| Work order |
Every line holding the string "server" should be copied from the listing.

::::

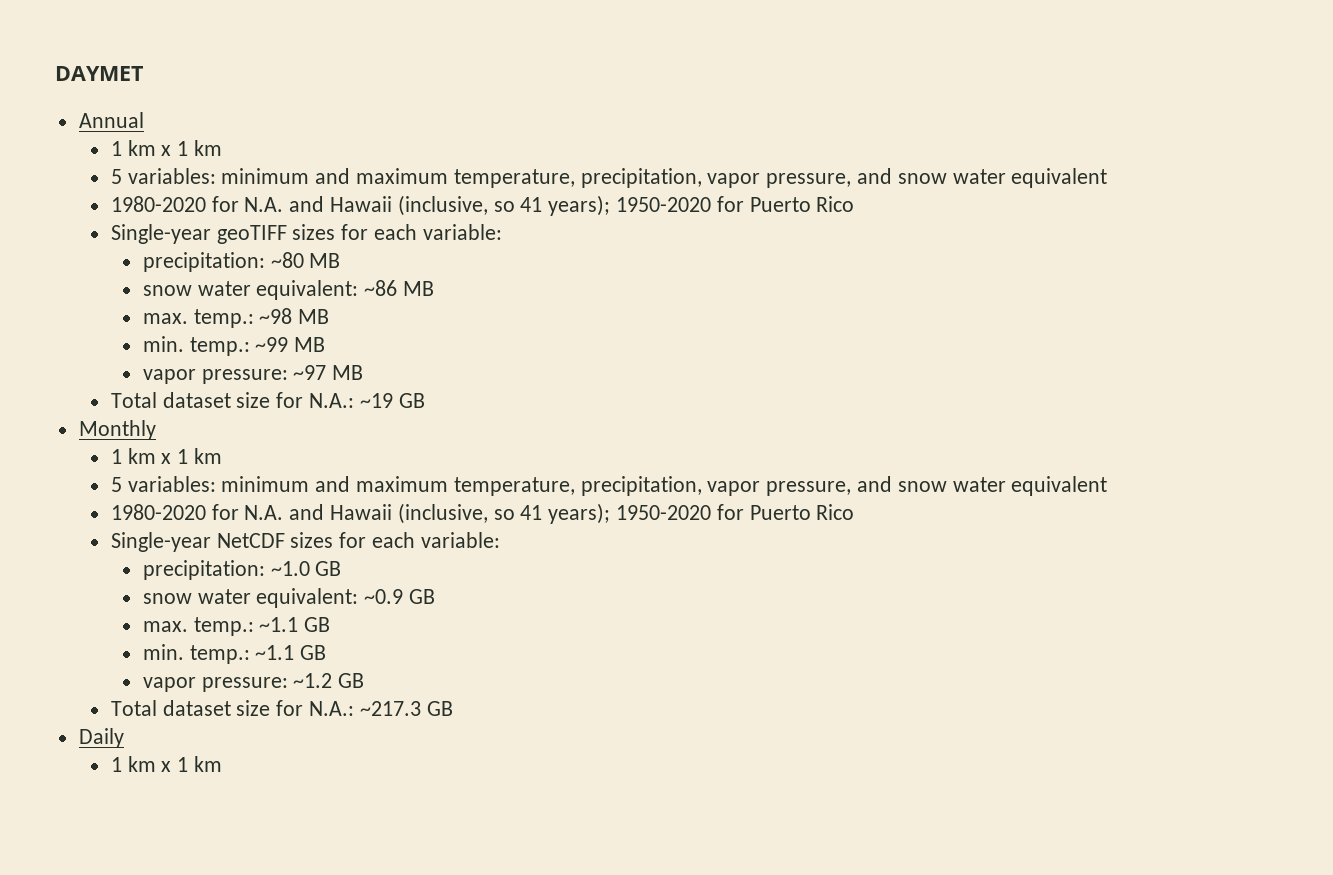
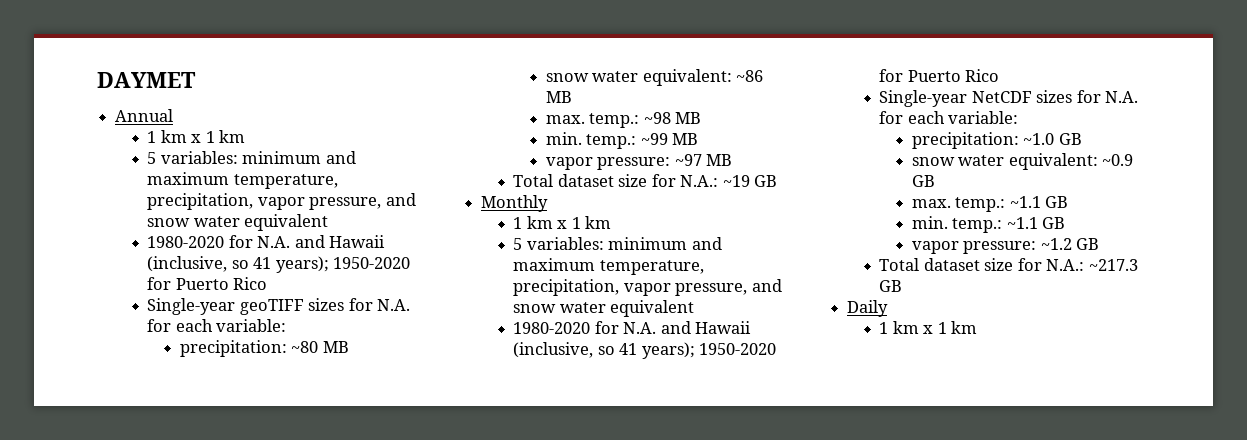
(369, 232) none -> [377,299,411,311] [147,319,172,332] N.A. for
(367, 540) none -> [1105,91,1139,103] [879,111,904,124] N.A. for

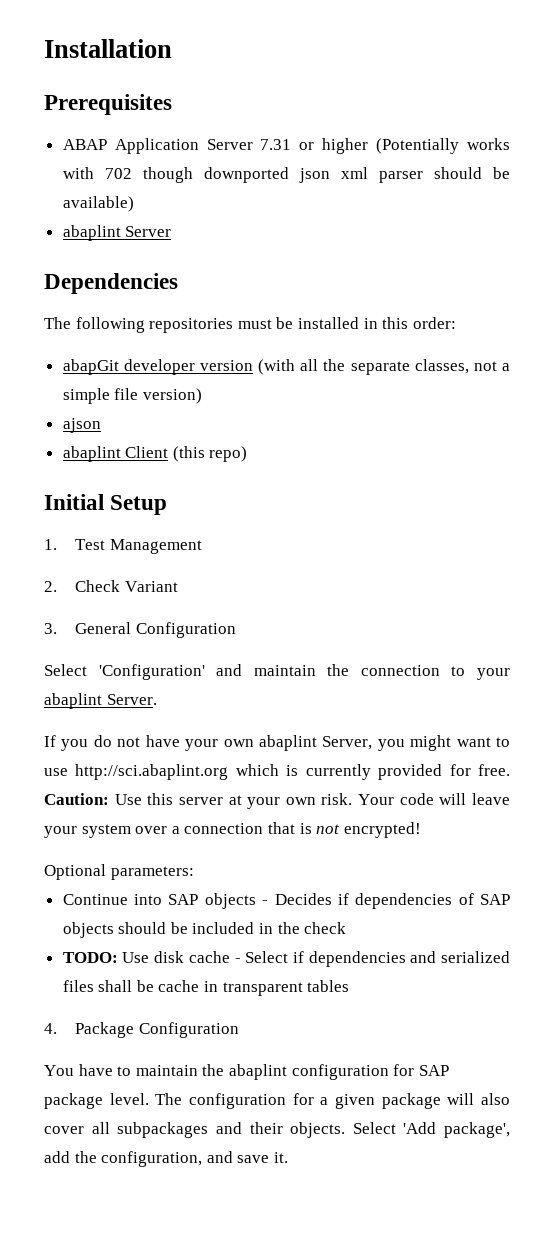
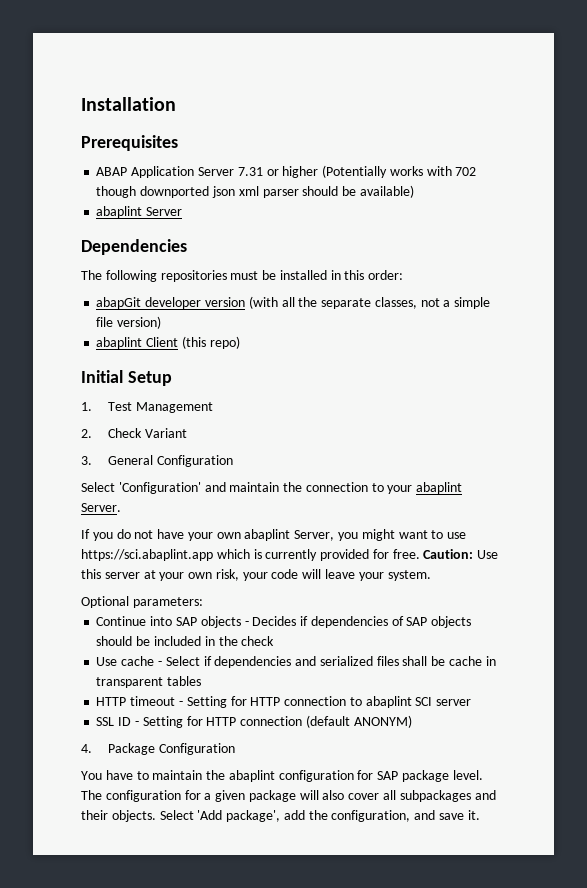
[62,418,101,433] // ajson -> (162, 322) none
[75,764,229,780] http://sci.abaplint.org -> [81,549,213,561] https://sci.abaplint.app
[321,793,395,805] risk. Your -> [215,569,268,581] risk, your
[81,822,421,838] system over a connection that is not encrypted! -> [387,570,431,581] system.
[62,951,185,963] TODO: Use disk -> [96,657,118,666] Use
(350, 986) none -> [96,696,472,708] [96,715,412,728] // HTTP timeout - Setting for HTTP connection to abaplint SCI server // SSL ID - Setting for HTTP connection (default ANONYM)

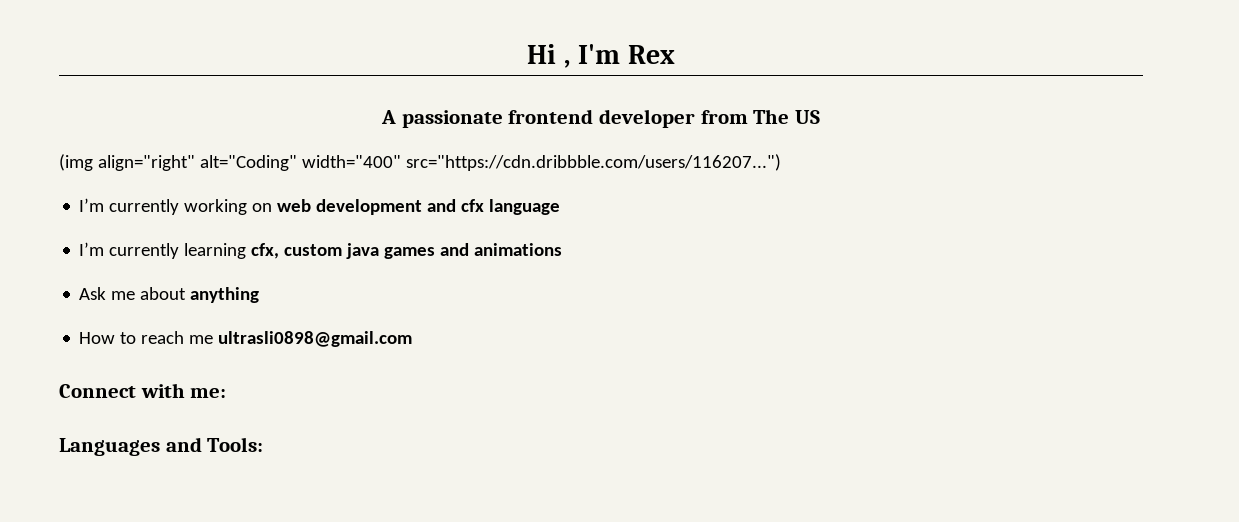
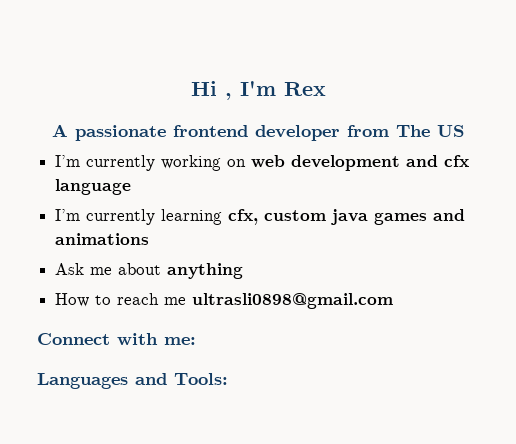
[59,154,781,171] // (img align="right" alt="Coding" width="400" src="https://cdn.dribbble.com/users/116207...") -> (464, 131) none

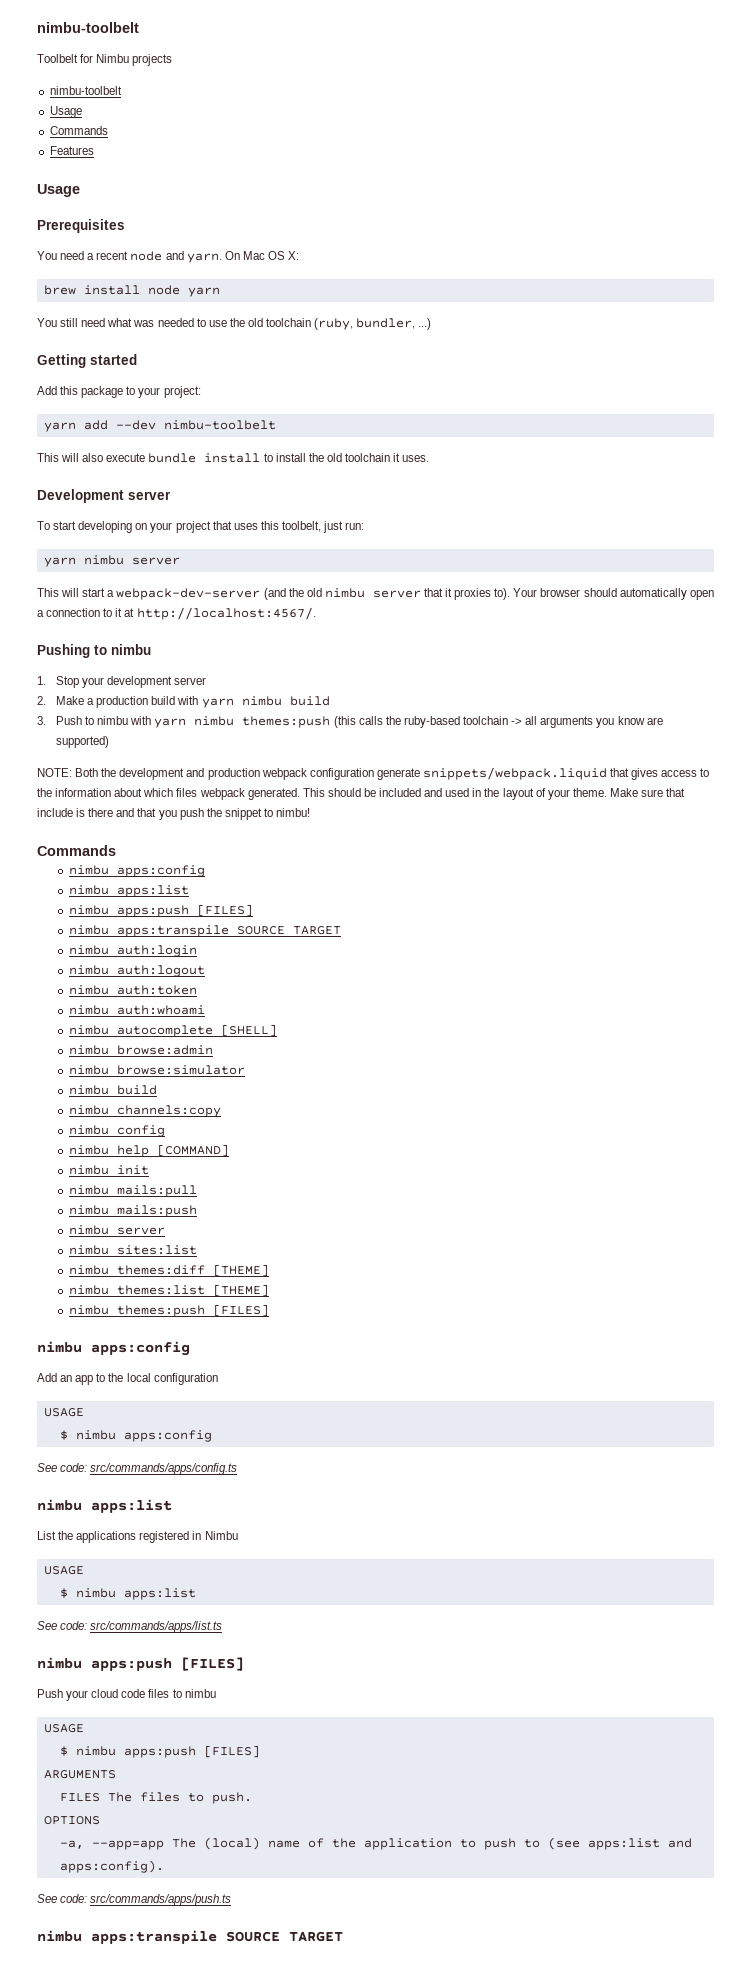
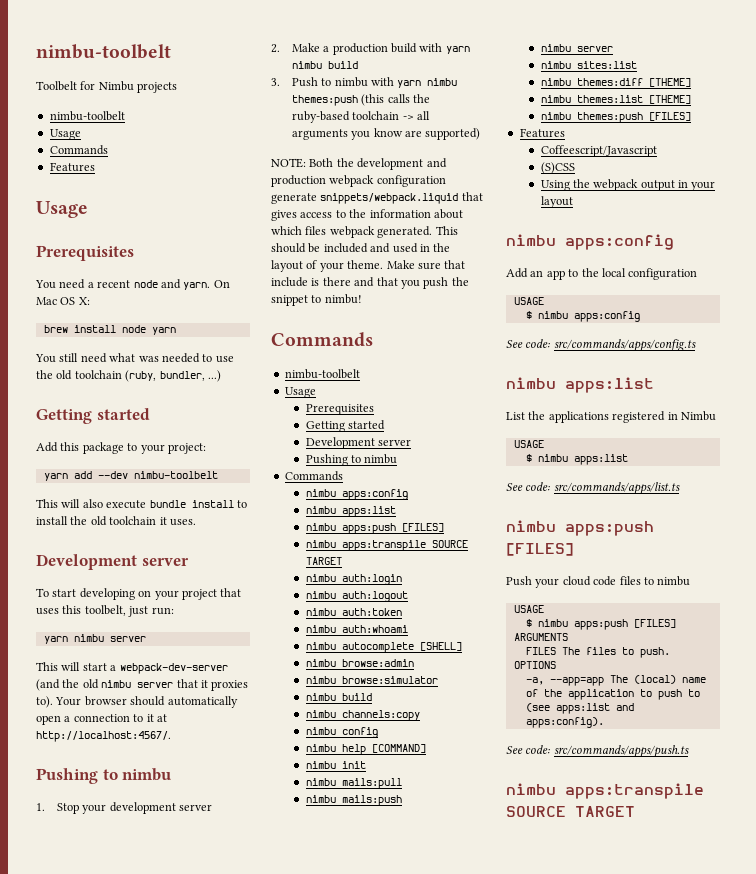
(116, 850) none -> [284,369,360,379] [284,387,316,398] [305,404,374,415] [305,420,385,432] [305,437,411,449] [305,454,398,466] [284,471,343,481] // nimbu-toolbelt // Usage // Prerequisites // Getting started // Development server // Pushing to nimbu // Commands
(269, 1310) none -> [519,128,565,138] [540,145,657,157] [540,162,575,174] [540,179,716,191] [540,196,573,208] // Features // Coffeescript/Javascript // (S)CSS // Using the webpack output in your layout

::::

| Exercise answer |
(350, 986) none -> [96,696,472,708] [96,715,412,728] // HTTP timeout - Setting for HTTP connection to abaplint SCI server // SSL ID - Setting for HTTP connection (default ANONYM)
(116, 850) none -> [284,369,360,379] [284,387,316,398] [305,404,374,415] [305,420,385,432] [305,437,411,449] [305,454,398,466] [284,471,343,481] // nimbu-toolbelt // Usage // Prerequisites // Getting started // Development server // Pushing to nimbu // Commands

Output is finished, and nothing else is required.